Small-Intestinal Bleeding


A. General

Upper and lower gastrointestinal bleeding are discussed in Chapters 9 and 12, respectively. Small-bowel lesions are the most common cause of “obscure gastrointestinal bleeding,” defined as hemorrhage that persists or recurs after negative initial upper and lower endoscopies.

B. Diagnosis

Enteroscopy

Push enteroscopy employs a 400-cm enteroscope to visualize well into the jejunum. Its efficacy is highly dependent on the skill of the endoscopist. It can perform biopsy and therapeutic maneuvers. Intraoperative push endoscopy can sometimes be useful; the scope is introduced through a small enterotomy distal to the ligament of Treitz following exploratory laparotomy.

Extended small-bowel enteroscopy depends on peristalsis to move the scope distally; thus, the procedure may require up to 8 hours for completion. Furthermore, it has no biopsy or therapeutic capabilities. It may visualize as much as 70% of the small intestine and may be more sensitive than conventional enteroclysis.

 

Capsule endoscopy. In 2001, the Food and Drug Administration approved a disposable “camera pill” that is swallowed and images the entire GI tract as it passes from mouth to anus. A recent meta-analysis suggests that capsule endoscopy is superior to push enteroscopy and barium small-bowel imaging for diagnosing obscure GI bleeding (ACP J Club 2006;144:76).

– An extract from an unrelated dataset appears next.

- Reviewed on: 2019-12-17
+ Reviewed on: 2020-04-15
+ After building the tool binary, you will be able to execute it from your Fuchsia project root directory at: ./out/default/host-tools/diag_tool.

Double-balloon enteroscopy is a novel method developed in Japan in the late 1990s, It uses two inflatable balloons on the tip of an endoscope to relatively quickly negotiate the small bowel. The technique can be used antegrade or retrograde and allows therapeutic intervention. Although indications and clinical applications are evolving, double-balloon enteroscopy offers the promise that the small bowel may be fully accessible to endoscopic diagnosis and treatment in the same manner as the rest of the GI tract. It also offers the intriguing possibility of endoscopic visualization and/or endoscopic retrograde cholangiopancreatography (ERCP) in segments of the bowel previously inaccessible due to surgery (i.e., the Roux limb and gastric remnant after gastric bypass).

Imaging

A tagged red-blood cell nuclear medicine scan is highly sensitive for the detection of gastrointestinal bleeding, detecting rates of hemorrhage as low as 0.5 mL/second. However, it is of limited utility in direct resection of a bleeding small-bowel lesion because it lacks anatomic detail.

Angiography has a better ability to localize a bleeding small-bowel lesion, although it is less sensitive than a nuclear medicine study (detects bleeding at 1 mL/second). The angiographer can embolize metal coils into the bleeding mesenteric vessel or leave a catheter in place to assist in intraoperative localization of the lesion. Methylene blue can also be selectively injected to stain the target segment of intestine.

Effective surgical therapy hinges on successful preoperative localization of the bleeding lesion. Unlike the remainder of the GI tract, the small bowel cannot be resected en bloc for intractable bleeding. Preoperative localization of the lesion for segmental resection is strongly advised because it might be very difficult to identify intraoperatively. The angiographic techniques described previously are invaluable in this regard.